# Multimodal Fusion via a Series of Transfers for Noise Removal

**Authors:** Chang-Hwan Son, Xiao-Ping Zhang

arXiv: 1701.06121 · 2017-01-24

## TL;DR

This paper introduces a novel transfer-based multimodal fusion method that effectively removes noise from near-infrared images by addressing edge and brightness discrepancies with contrast, detail, and color transfers, outperforming existing techniques.

## Contribution

The paper proposes a new transfer-based fusion approach that handles multimodal discrepancies and enhances noise removal and detail preservation in near-infrared imaging.

## Key findings

- Outperforms conventional fusion and guided filtering methods.
- Successfully removes noise and preserves edges and textures.
- Achieves superior results compared to state-of-the-art fusion techniques.

## Abstract

Near-infrared imaging has been considered as a solution to provide high quality photographs in dim lighting conditions.
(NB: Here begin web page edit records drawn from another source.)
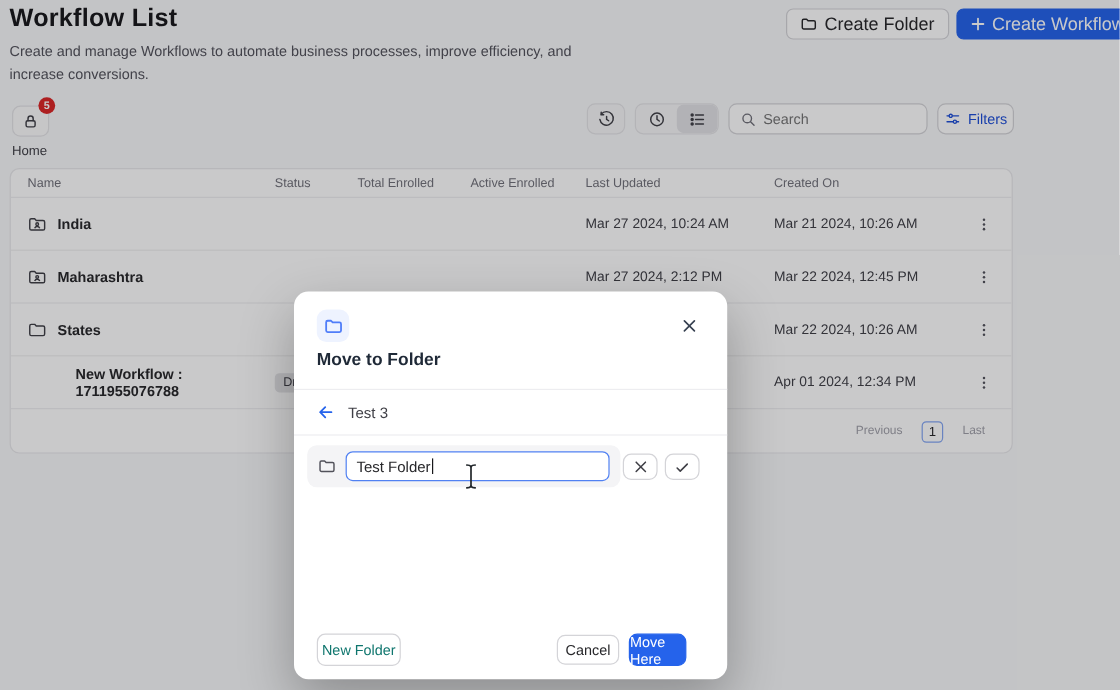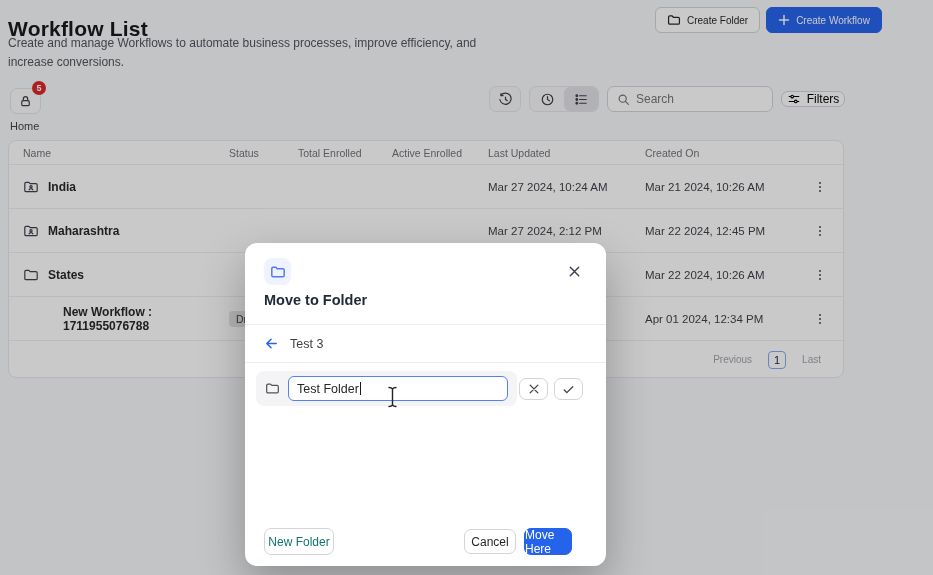--- a/index.html
+++ b/index.html
@@ -9,7 +9,7 @@
 
   
   .page { position:absolute; inset:0; }
-  .page-title { position:absolute; left:8px; top:17px; font-size:21px; font-weight:700; color:#18181b; letter-spacing:.2px; }
+  .page-title { position:absolute; left:8px; top:4px; font-size:21px; font-weight:700; color:#18181b; letter-spacing:.2px; }
   .page-sub { position:absolute; left:8px; top:34px; width:505px; font-size:12px; line-height:1.6; color:#52525b; }
   .hdr-actions { position:absolute; left:655px; top:7px; display:flex; gap:6px; }
   .btn { display:inline-flex; align-items:center; gap:6px; height:26px; padding:0 11px; border-radius:6px; font-size:10px; cursor:default; white-space:nowrap; }

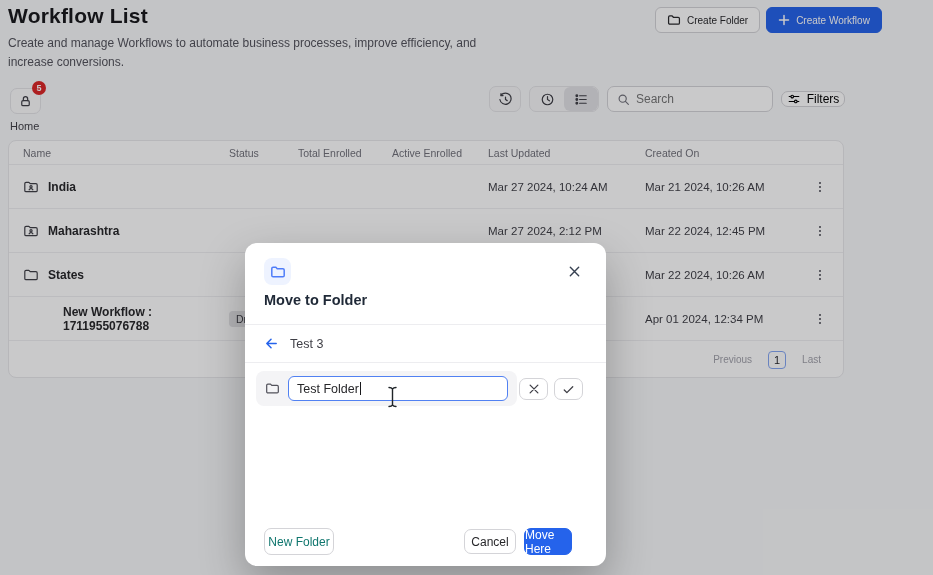--- a/index.html
+++ b/index.html
@@ -12,7 +12,7 @@
   .page-title { position:absolute; left:8px; top:4px; font-size:21px; font-weight:700; color:#18181b; letter-spacing:.2px; }
   .page-sub { position:absolute; left:8px; top:34px; width:505px; font-size:12px; line-height:1.6; color:#52525b; }
   .hdr-actions { position:absolute; left:655px; top:7px; display:flex; gap:6px; }
-  .btn { display:inline-flex; align-items:center; gap:6px; height:26px; padding:0 11px; border-radius:6px; font-size:10px; cursor:default; white-space:nowrap; }
+  .btn { display:inline-flex; align-items:center; gap:6px; height:26px; padding:0 11px; border-radius:6px; font-size:15px; cursor:default; white-space:nowrap; }
   .btn-outline { background:#fff; border:1px solid #d4d4d8; color:#27272a; font-weight:500; }
   .btn-primary { background:#2563eb; border:1px solid #2563eb; color:#fff; font-weight:500; }
 

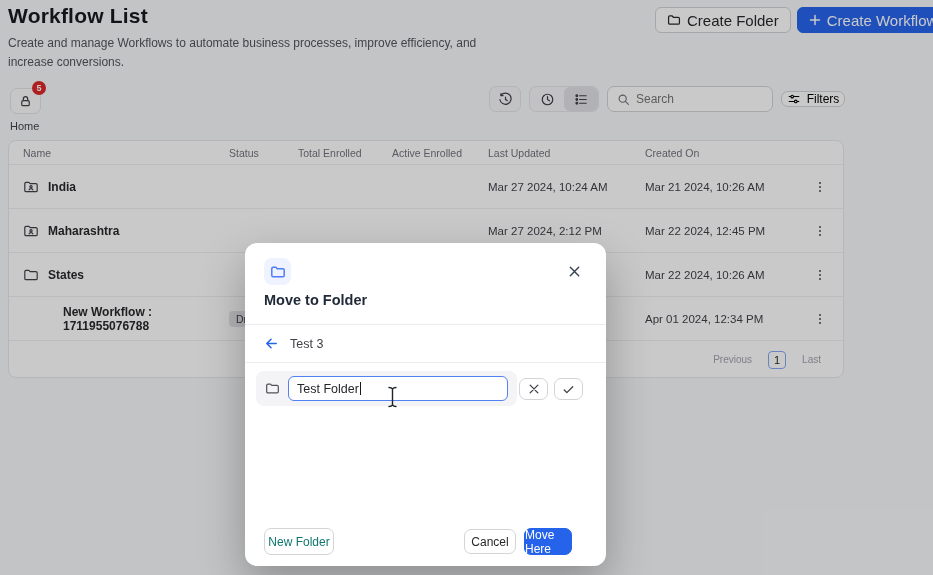--- a/index.html
+++ b/index.html
@@ -27,7 +27,7 @@
   .seg-cell.sel { background:#e2e2e6; border-radius:6px; }
   .search-box { width:166px; height:26px; background:#fff; border:1px solid #d4d4d8; border-radius:7px; display:flex; align-items:center; gap:6px; padding:0 9px; color:#71717a; }
   .search-box input { border:none; outline:none; background:transparent; font-size:12px; width:110px; color:#3f3f46; font-family:inherit; }
-  .filters-btn { width:64px; height:16px; background:#fff; border:1px solid #d4d4d8; border-radius:7px; display:flex; align-items:center; justify-content:center; gap:6px; font-size:12px; color:#000000; }
+  .filters-btn { width:64px; height:26px; background:#fff; border:1px solid #d4d4d8; border-radius:7px; display:flex; align-items:center; justify-content:center; gap:6px; font-size:12px; color:#1d4ed8; }
 
   
   .card { position:absolute; left:8px; top:140px; width:836px; height:238px; background:#fff; border:1px solid #e8e8eb; border-radius:8px; overflow:hidden; }

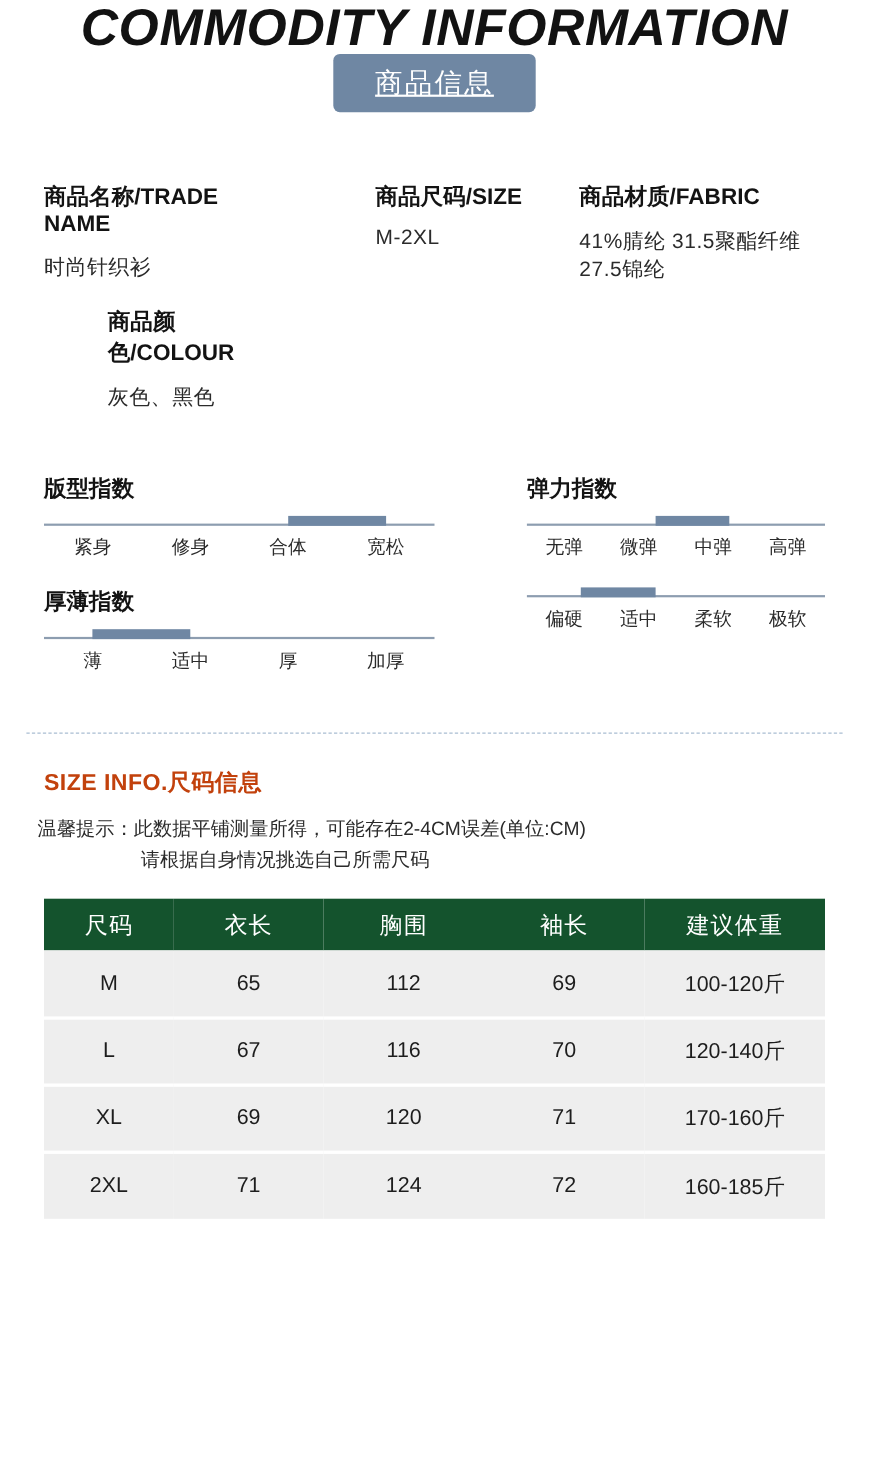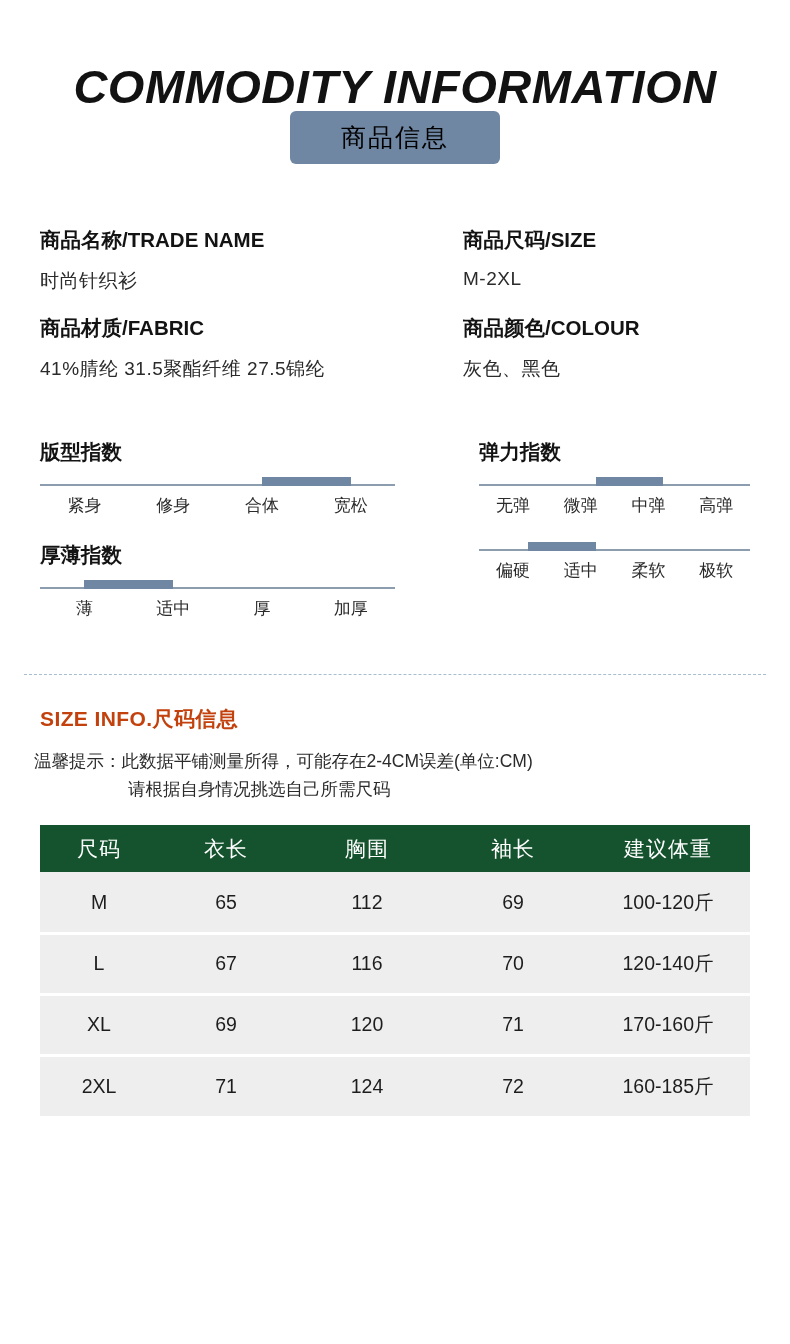--- a/index.html
+++ b/index.html
@@ -18,7 +18,6 @@
 
   
   .header {
-    padding-top: 62px;
     text-align: center;
   }
   .header-title {

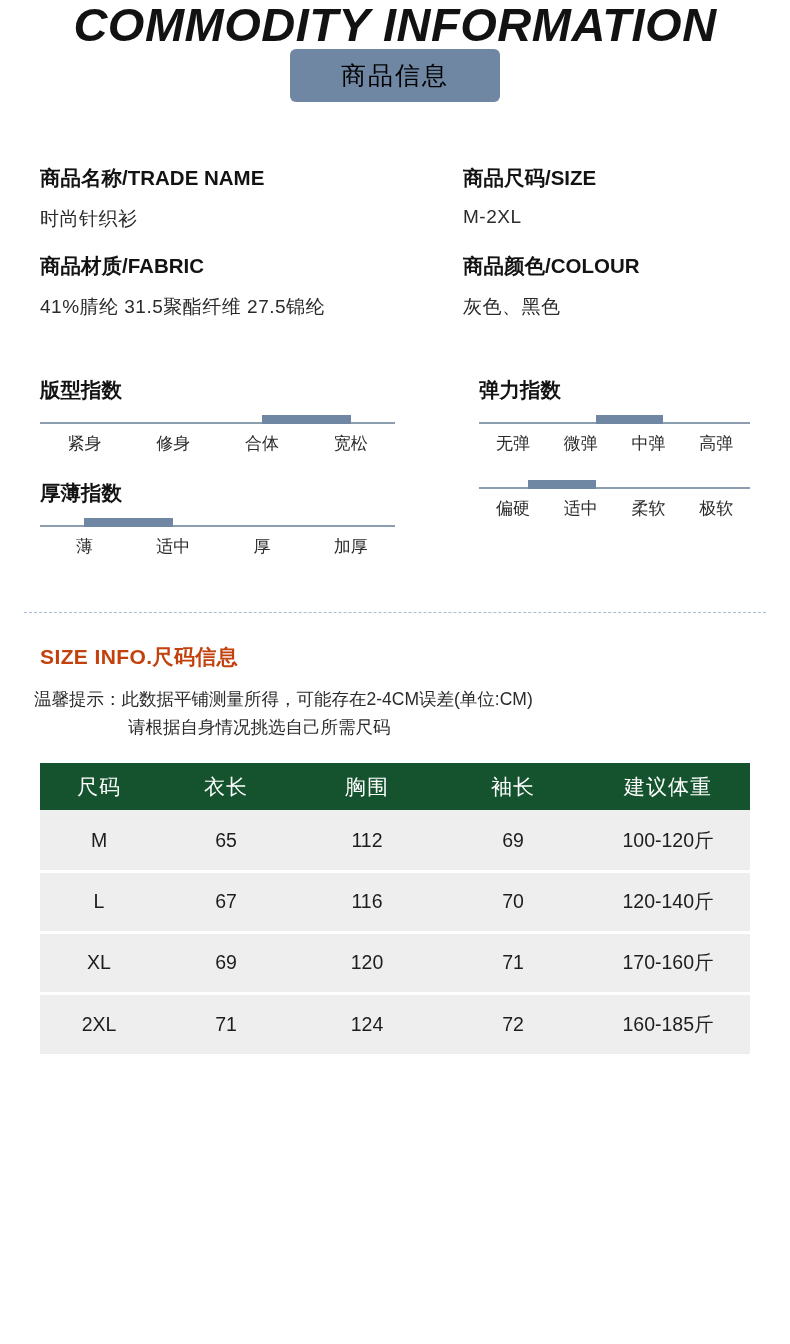--- a/index.html
+++ b/index.html
@@ -37,11 +37,11 @@
   }
   .header-badge {
     margin: -12px auto 0 auto;
-    width: 210px;
+    width: 184px;
     height: 53px;
     background: #6f87a3;
     border-radius: 6px;
-    color: #000000;
+    color: #ffffff;
     font-size: 25px;
     letter-spacing: 2px;
     display: flex;
@@ -49,6 +49,7 @@
     justify-content: center;
     position: relative;
     z-index: 3;
+    text-decoration: underline;
   }
 
   

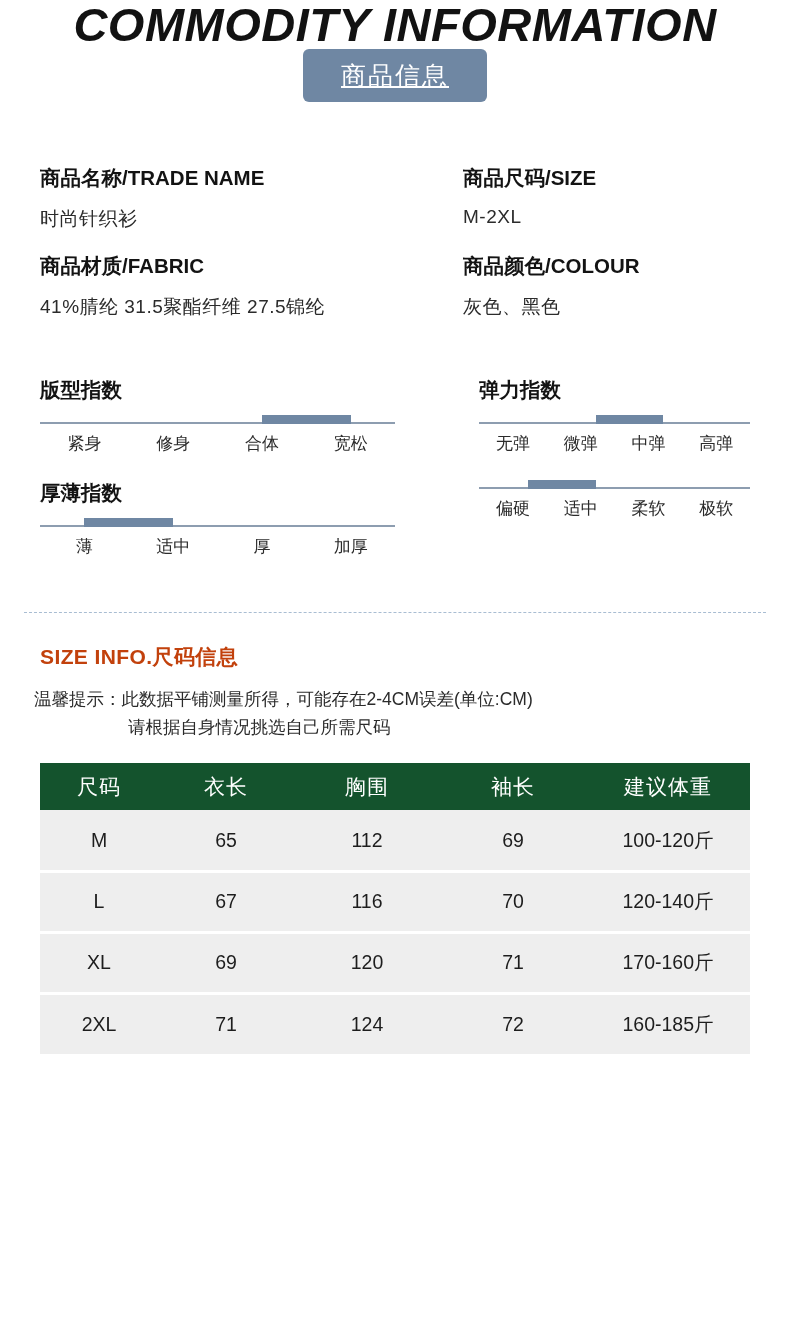--- a/index.html
+++ b/index.html
@@ -56,7 +56,7 @@
   .info {
     margin: 62px 40px 0 40px;
     display: grid;
-    grid-template-columns: 1fr 1fr;
+    grid-template-columns: 1fr 1fr 1fr;
     row-gap: 32px;
     column-gap: 0px;
     gap: 20px;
This imaging system captures two types of multimodal images: one is near-infrared gray image (NGI) and the other is the visible color image (VCI). NGI is noise-free but it is grayscale, whereas the VCI has colors but it contains noise. Moreover, there exist serious edge and brightness discrepancies between NGI and VCI. To deal with this problem, a new transfer-based fusion method is proposed for noise removal. Different from conventional fusion approaches, the proposed method conducts a series of transfers: contrast, detail, and color transfers. First, the proposed contrast and detail transfers aim at solving the serious discrepancy problem, thereby creating a new noise-free and detail-preserving NGI. Second, the proposed color transfer models the unknown colors from the denoised VCI via a linear transform, and then transfers natural-looking colors into the newly generated NGI. Experimental results show that the proposed transfer-based fusion method is highly successful in solving the discrepancy problem, thereby describing edges and textures clearly as well as removing noise completely on the fused images. Most of all, the proposed method is superior to conventional fusion methods and guided filtering, and even the state-of-the-art fusion methods based on scale map and layer decomposition.